The Centers for Disease Control and Prevention estimates that around 13.7 million children and adolescents from 2 to 19 years of age in the US currently are obese. Kurbo, a new weight loss app designed for children 8 to 17 years of age by the Weight Watchers organization (now re-branded WW), has drawn criticism from parents and eating disorders organizations alike. By mid-August 2019, more than 78,000 persons had signed an online petition calling on WW to withdraw the Kurbo app. One of the criticisms is that looking at before and after pictures of children who have lost weight may be a form of body-shaming and does not stress healthy eating; instead, it is geared toward weight loss.  The app, which is based on the Traffic Light System, which divides foods into red, yellow, and green groups, attempts to encourage children and teens toward eating more “green-light” foods like fruits and vegetables.

Participants have access to recipes, videos, and daily-living-focused games. The program is free, but a subscription for $69 a month includes one-on-one 15-minute virtual video sessions with specially trained, Kurbo-certified coaches. Parents receive recipes, shopping lists, and a newsletter that offers diet tips.
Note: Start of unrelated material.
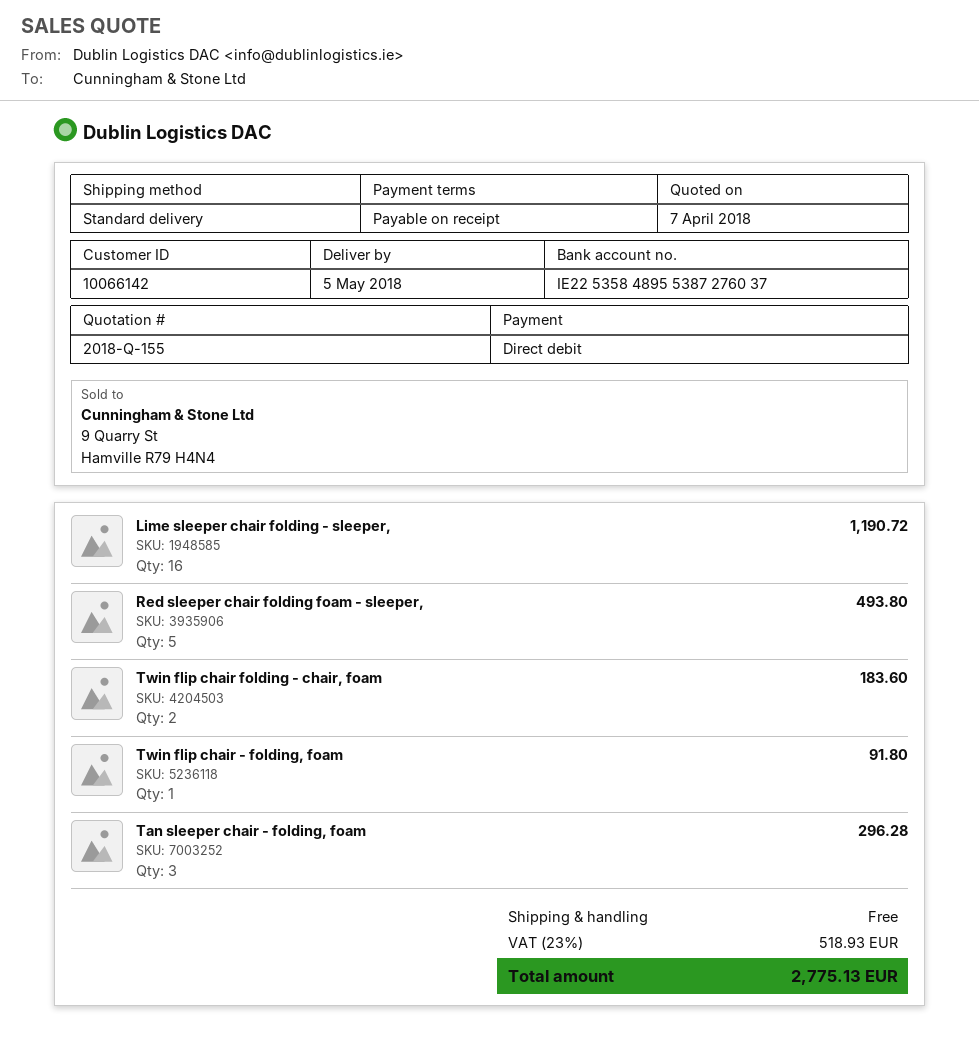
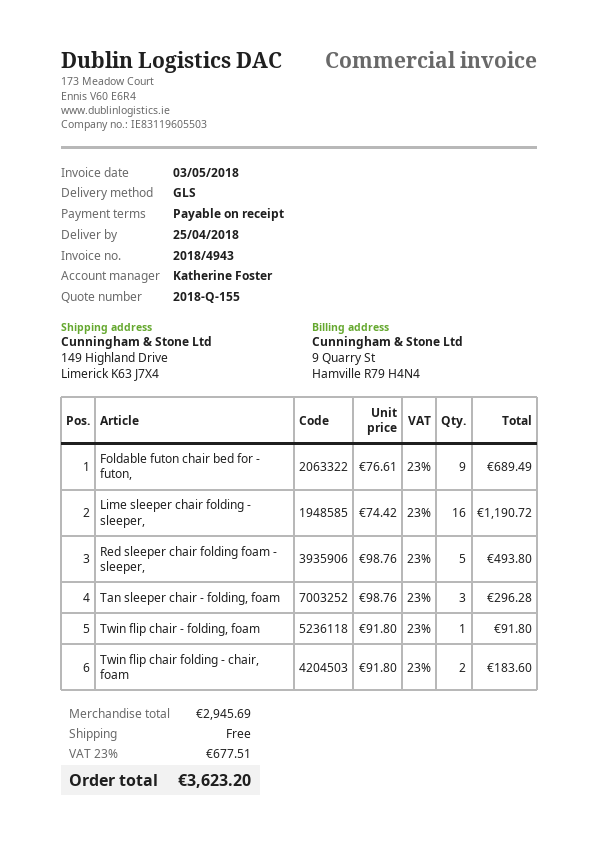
delivery date: 2018-05-05 -> 2018-04-25
shipping method: standard -> GLS
Foldable futon chair bed for - futon,: none -> 9 for 689.49
tax: 23% = 518.93 -> 23% = 677.51
total: 2775.13 -> 3623.20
A recent study has analyzed the effects of the program. Dr. Victor Cueto and colleagues at Rutgers New Jersey Medical School, Newark, NJ, analyzed 1,120 online participants with a mean age of 12 years and body mass indexes  greater than the 85th or 95thpercentile at baseline (JMIR Mhealth Uhealth. 2019;7:e14458). Dr. Cueto and colleagues reported that the children and teens participated in a median of 9 coaching sessions, and attrition rates were relatively low. Using more coaching sessions was correlated with greater weight loss during participation in the program. Notably absent was comment on any measure of potential adverse effects, including potential risks such as distress, body dissatisfaction or disordered eating thoughts or behaviors. It seems critical to assess for these risks in any further studies of this sort.